▶ [PROVIDED RECORDS]
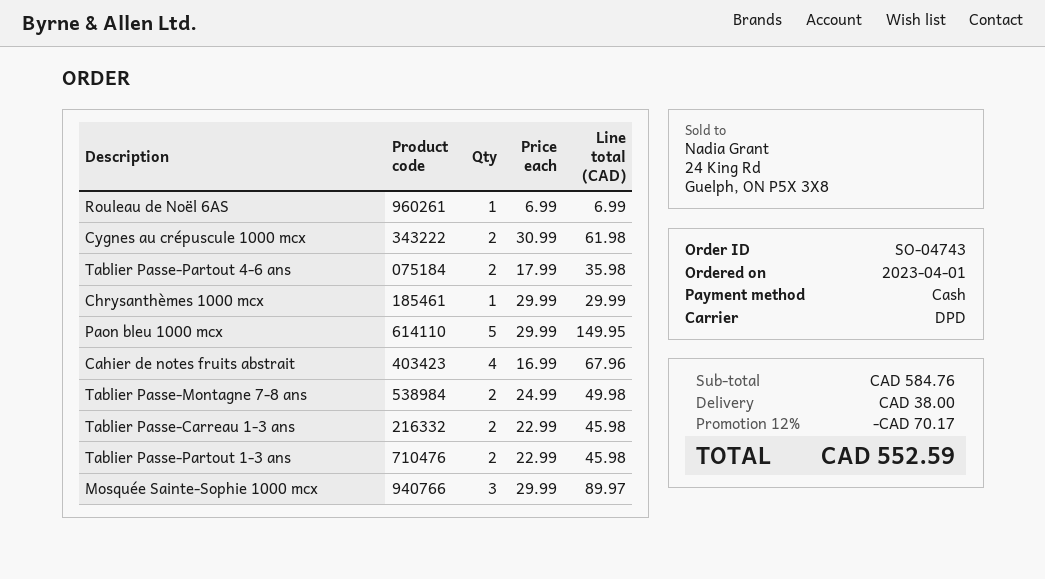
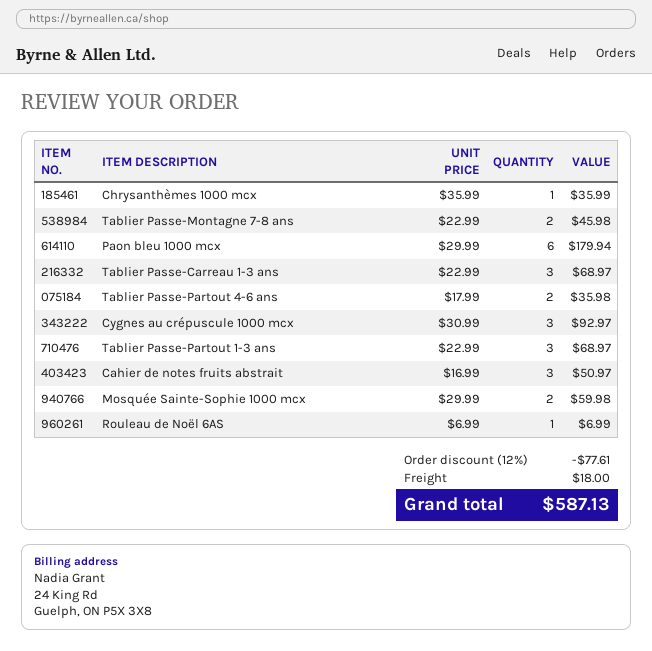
Cygnes au crépuscule 1000 mcx: 2 x 30.99 = 61.98 -> 3 x 30.99 = 92.97
Chrysanthèmes 1000 mcx: 1 x 29.99 = 29.99 -> 1 x 35.99 = 35.99
Paon bleu 1000 mcx: 5 x 29.99 = 149.95 -> 6 x 29.99 = 179.94
Cahier de notes fruits abstrait: 4 x 16.99 = 67.96 -> 3 x 16.99 = 50.97
Tablier Passe-Montagne 7-8 ans: 2 x 24.99 = 49.98 -> 2 x 22.99 = 45.98
Tablier Passe-Carreau 1-3 ans: 2 x 22.99 = 45.98 -> 3 x 22.99 = 68.97
Tablier Passe-Partout 1-3 ans: 2 x 22.99 = 45.98 -> 3 x 22.99 = 68.97
Mosquée Sainte-Sophie 1000 mcx: 3 x 29.99 = 89.97 -> 2 x 29.99 = 59.98
discount: 12% = 70.17 -> 12% = 77.61
shipping: 38.00 -> 18.00
total: 552.59 -> 587.13

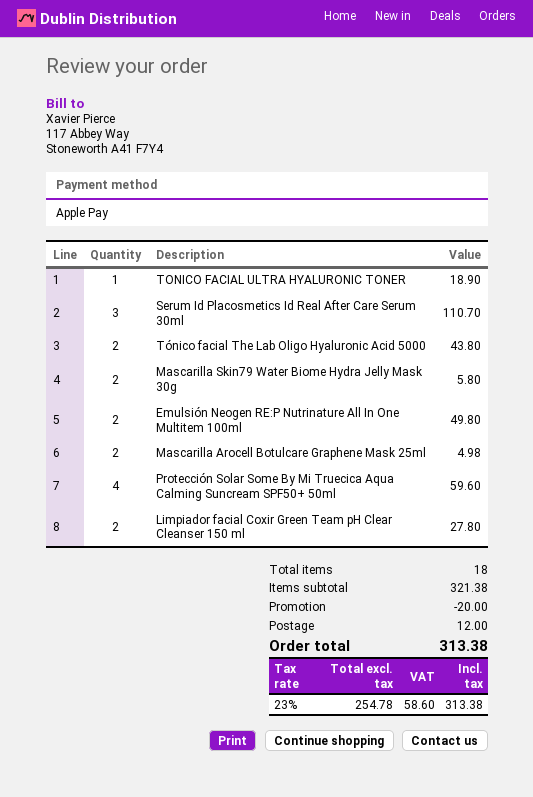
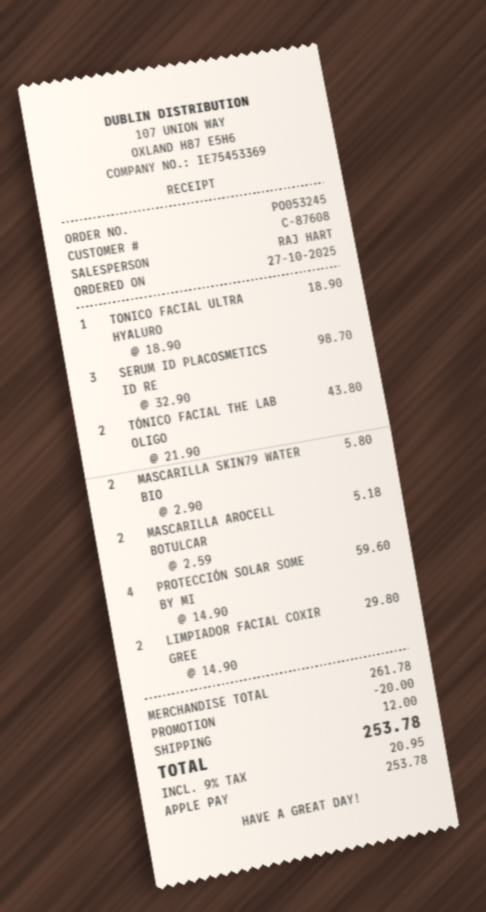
Serum Id Placosmetics Id Real After Care Serum 30ml: 3 for 110.70 -> 3 for 98.70
Emulsión Neogen RE:P Nutrinature All In One Multitem 100ml: 2 for 49.80 -> none
Mascarilla Arocell Botulcare Graphene Mask 25ml: 2 for 4.98 -> 2 for 5.18
Limpiador facial Coxir Green Team pH Clear Cleanser 150 ml: 2 for 27.80 -> 2 for 29.80
subtotal: 321.38 -> 261.78
tax: 23% = 58.60 -> 9% = 20.95
total: 313.38 -> 253.78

▶ [HOW TO COMPLETE THIS TASK] Precisely the lines between those holding "Emulsión Neogen RE:P" and "tax: 23% = 58.60 -> 9% = 20.95", inclusive, are to be reproduced from the listing above, with nothing added.

▶ [TASK SOLUTION]
Emulsión Neogen RE:P Nutrinature All In One Multitem 100ml: 2 for 49.80 -> none
Mascarilla Arocell Botulcare Graphene Mask 25ml: 2 for 4.98 -> 2 for 5.18
Limpiador facial Coxir Green Team pH Clear Cleanser 150 ml: 2 for 27.80 -> 2 for 29.80
subtotal: 321.38 -> 261.78
tax: 23% = 58.60 -> 9% = 20.95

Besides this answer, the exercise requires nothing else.